Liputan6.com, Tripoli - Faksi pasukan Libya pimpinan Jenderal Khalifa Haftar mengklaim telah menembak jatuh sebuah drone Turki di Bandara Internasional Mitiga, pada Minggu 30 Juni 2019.
Klaim itu muncul di tengah ketegangan antara Libyan National Army (LNA) pimpinan Haftar dengan Turki, setelah Ankara menyatakan dukungannya terhadap lawan sang jenderal; pasukan Government of National Accord (GNA) atau pemerintahan Libya pimpinan PM Fayez al-Sarraj yang diakui internasional.
"Jet tempur kami berhasil menghancurkan (drone) Bayraktar Turki ketika tengah lepas landas," kata LNA dalam sebuah pernyataan di Facebook, dilansir Al Jazeera, Senin (1/7/2019).
Advertisement
"Pesawat itu hendak bersiap menyerang posisi pasukan bersenjata kami," lanjut klaim LNA.
Baca Juga
Sebelumnya pada 28 Juni, juru bicara LNA, mengatakan bahwa Jenderal Haftar telah memerintahkan pasukan untuk menembak kapal dan 'berbagai kepentingan lain' milik Turki yang masuk atau berada di sejumlah wilayah di Libya.

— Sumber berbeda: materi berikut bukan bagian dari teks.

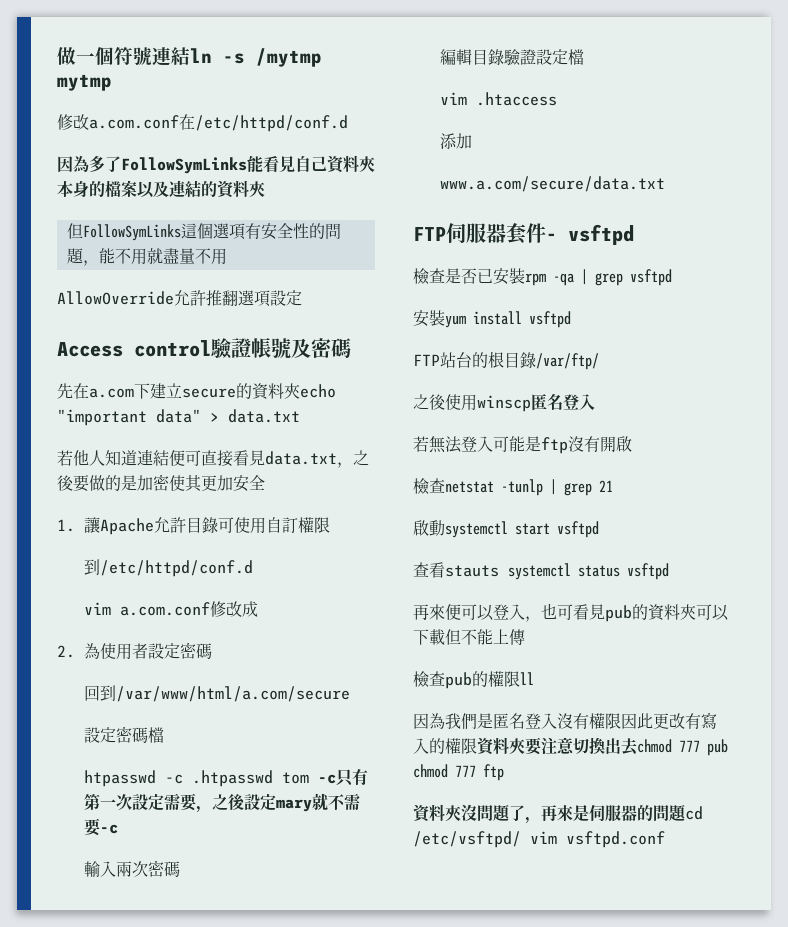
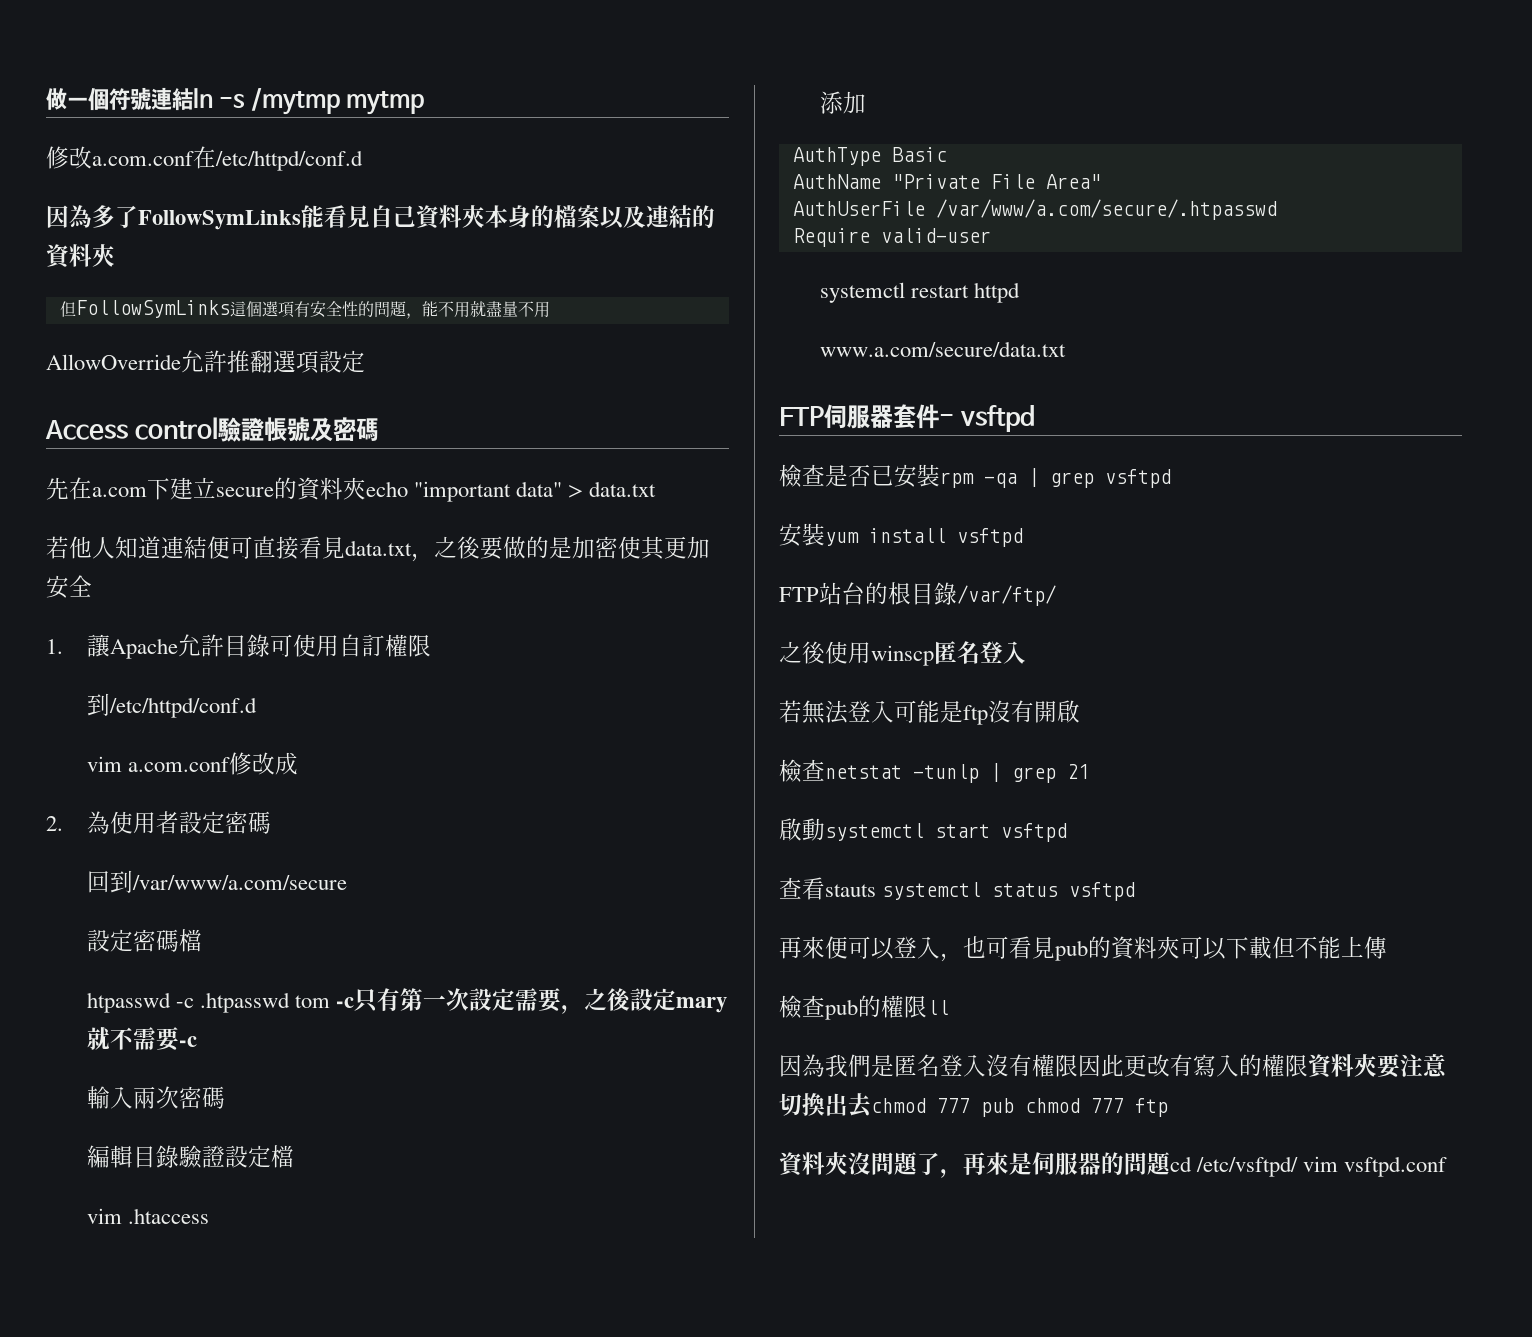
[116,686,351,702] /var/www/html/a.com/secure -> [131,875,347,890] /var/www/a.com/secure
(473, 141) none -> [792,147,947,166] [792,174,1101,189] [792,199,1277,220] [792,228,991,247] [819,282,1020,303] // AuthType Basic // AuthName "Private File Area" // AuthUserFile /var/www/a.com/secure/.htpasswd // Require valid-user // systemctl restart httpd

Turki dikabarkan telah memasok drone dan truk untuk pasukan GNA.
Namun, LNA bukan tanpa dukungan asing. Sejumlah diplomat menduga bahwa pasukan pimpinan Haftar itu telah menerima dukungan dari Prancis, Uni Emirat Arab dan Mesir --Al Jazeera melaporkan.
Padahal, PBB menerapkan embargo senjata ke Libya, termasuk yang diperuntukkan bagi GNA maupun LNA.
Eskalasi
Rangkaian konflik berlarut antara LNA dengan GNA tengah berada pada salah satu titik terpanas, setelah pasukan Libya yang loyal kepada PM Sarraj merebut kota Gharyan di selatan dari milisi Haftar pada Rabu 19 Juni lalu.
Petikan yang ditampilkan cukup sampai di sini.